Exercise:
Of all the lines in the entries below, give again exactly those starting at the line containing "desde S/ 527" and ending at the line containing "desde S/ 574", both ends included, and no others.
---------- Task data ----------
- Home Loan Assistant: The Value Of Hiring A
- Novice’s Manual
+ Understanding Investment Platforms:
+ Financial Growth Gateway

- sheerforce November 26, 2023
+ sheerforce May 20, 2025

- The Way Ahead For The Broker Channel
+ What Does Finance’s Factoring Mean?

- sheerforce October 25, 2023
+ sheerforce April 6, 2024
----------
---------- Task data ----------
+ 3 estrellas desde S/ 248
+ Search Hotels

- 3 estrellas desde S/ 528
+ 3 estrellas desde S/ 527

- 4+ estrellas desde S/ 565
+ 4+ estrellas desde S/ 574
----------
---------- Task data ----------
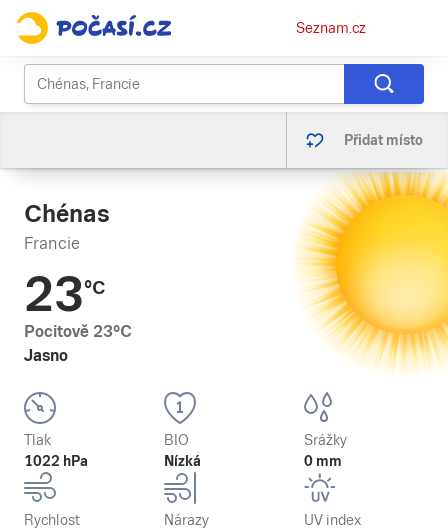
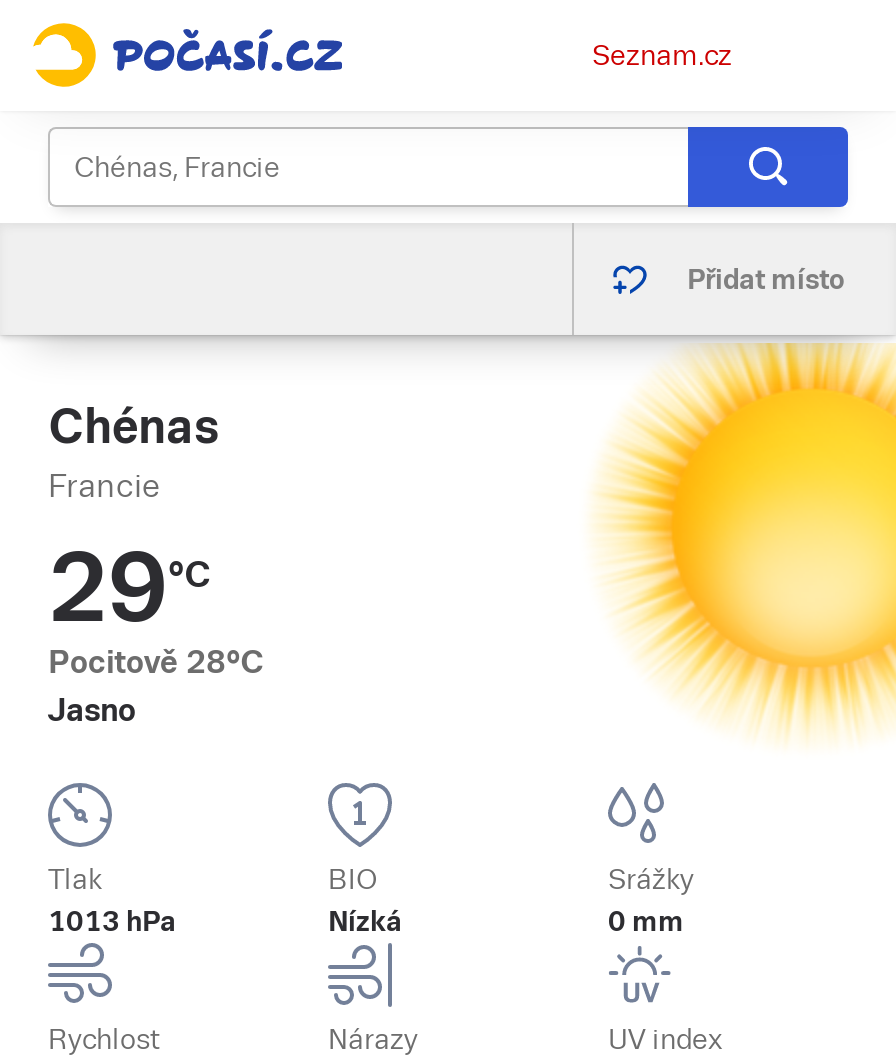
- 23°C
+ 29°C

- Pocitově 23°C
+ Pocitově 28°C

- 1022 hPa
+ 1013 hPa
----------
Problem solution:
+ 3 estrellas desde S/ 527

- 4+ estrellas desde S/ 565
+ 4+ estrellas desde S/ 574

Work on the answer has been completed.